The TID ratio cutoff for defining TID presence varied from 1.13 to 1.38, influenced by the radiotracer used. Utilizing the TID ratios defined by individual study authors, the sensitivity of TID for detecting extensive or severe CAD ranged from 21% to 62.5% (Table 3). Notably, one study demonstrated a particularly low sensitivity of 7%.12 Specificities were generally higher and less variable, ranging from 77% to 98% (Table 3). Bivariate analysis of the 13 studies with complete statistical data revealed a pooled sensitivity of 44% (95% confidence interval [CI] 30%-60%) and a pooled specificity of 88% (95% CI 83%-92%), as illustrated in Figure 3. The pooled area under the ROC curve was 0.82 (0.78-0.85) for all studies (Figure 4), indicating good overall diagnostic accuracy of tid diagnosis.
Table 3.
Diagnostic performance of TID in meta-analyzed studies
| Study | Sensitivity | Specificity | PPV | NPV |
|---|---|---|---|---|
| Xu et al28 | 56 | 90 | 56 | 90 |
| Kinoshita et al29 | 91.4 | 76.9 | 79 | 90 |
| Petretta et al30 | 27.5 | 92.9 | 59.3 | 76 |
| Weis et al1 | 60 | 95 | 85 | 82 |
| Chouraqui et al6 | 62.5 | 85 | – | – |
| Emmett et al31 | 30.4 | 87.5 | 63.6 | 63.6 |
| Fallahi et al18 | 66.7 | 70.8 | – | – |
| Emmett et al32 | 30 | 93 | 79 | 63 |
| Marcassa et al5 | 37 | 61 | 64 | 34 |
| Rischpler et al27 | 21 | 95.8 | 77 | 63 |
| Mazzanti et al33 | 77 | 92 | – | – |
| Abidov et al34 | 73 | 88 | – | – |
| Golzar et al12 | 7 | 98 | – | – |
Table 3: This table summarizes the diagnostic performance metrics of TID from the meta-analyzed studies, including sensitivity, specificity, positive predictive value (PPV), and negative predictive value (NPV). The variability in sensitivity and generally high specificity underscore the complex nature of tid diagnosis and its interpretation.
Figure 3.
Figure 3: This forest plot visually represents the sensitivity and specificity of individual studies included in the diagnostic meta-analysis for tid diagnosis, along with their confidence intervals, and the pooled estimates, providing a clear comparison of study results and overall diagnostic performance.
Figure 4.
Figure 4: This ROC curve illustrates the overall diagnostic accuracy of tid diagnosis based on the pooled data from all included studies, with the area under the curve (AUC) indicating the discriminative ability of TID in identifying severe coronary artery disease.

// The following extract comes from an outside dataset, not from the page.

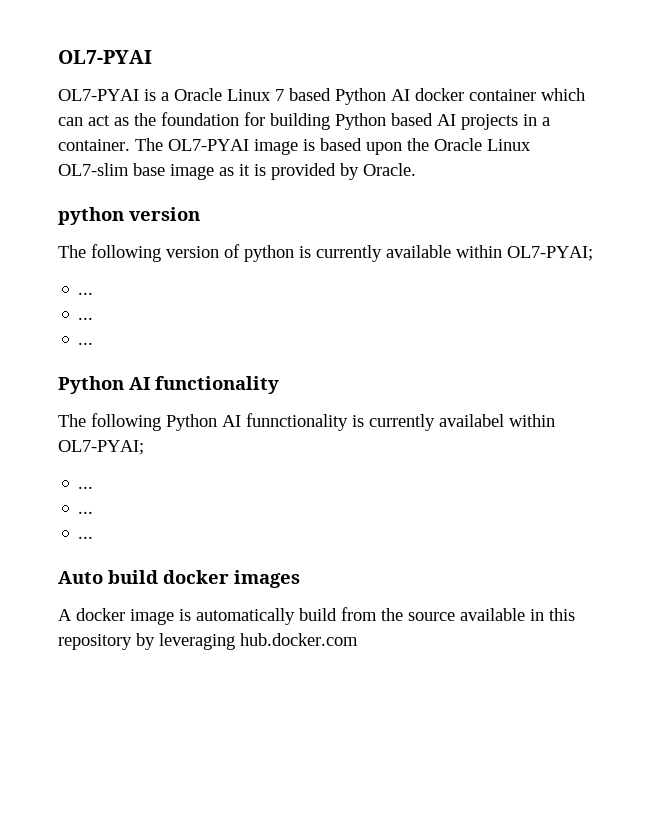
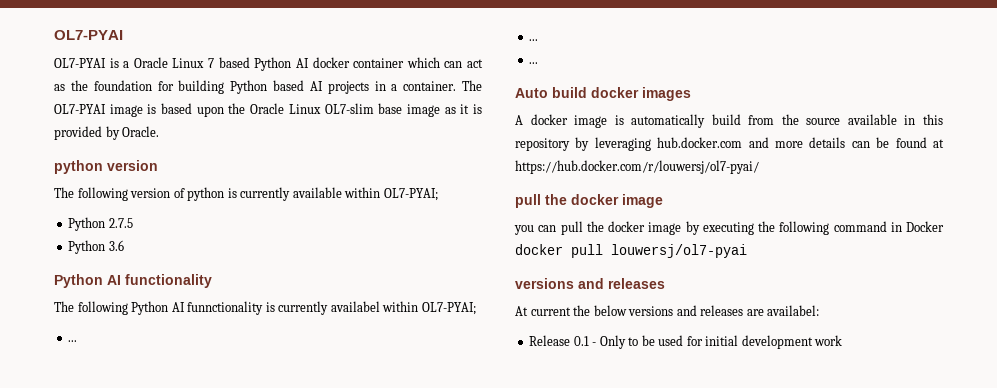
[78,292,94,295] [78,317,94,320] [78,342,94,345] ... // ... // ... -> [68,217,133,231] [68,240,124,254] Python 2.7.5 // Python 3.6
(358, 639) none -> [748,137,944,148] [515,160,759,174] [515,194,663,208] [514,221,944,235] [515,244,747,258] [515,278,665,289] [515,305,820,316] [529,335,843,349] and more details can be found at https://hub.docker.com/r/louwersj/ol7-pyai/ // pull the docker image // you can pull the docker image by executing the following command in Docker docker pull louwersj/ol7-pyai // versions and releases // At current the below versions and releases are availabel: // Release 0.1 - Only to be used for initial development work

Subgroup Analyses for Diagnostic Performance of TID
Subgroup analysis of technetium studies showed a pooled sensitivity of 42% (95% CI 23%-63%) and specificity of 86% (95% CI 78%-92%), consistent with the overall results (Figure 5). Subgroup analyses also indicated that exercise stress studies had a significantly higher pooled area under the ROC curve (AUC 0.92 vs 0.78, P < 0.05). In studies using qualitative TID assessment, pooled sensitivity was 46% (95% CI 38%-54%) and specificity was 88% (95% CI 79%-93%).
Figure 5.
Figure 5: This figure presents ROC curves for subgroup analyses, comparing diagnostic accuracy of tid diagnosis across different tracers and stress modalities, highlighting potential variations in performance based on these factors.
For technetium studies, the TID ratio range was 1.13-1.31. Sensitivity in these studies ranged from 34% to 56%, and specificity from 77% to 98% for severe CAD detection. Overall sensitivity and specificity were similar for both exercise and pharmacologic technetium studies. Univariate meta-regression showed that the TID ratio cutoff had minimal effect on specificity (P = 0.99), but higher TID ratios were associated with decreased sensitivity (P < 0.05).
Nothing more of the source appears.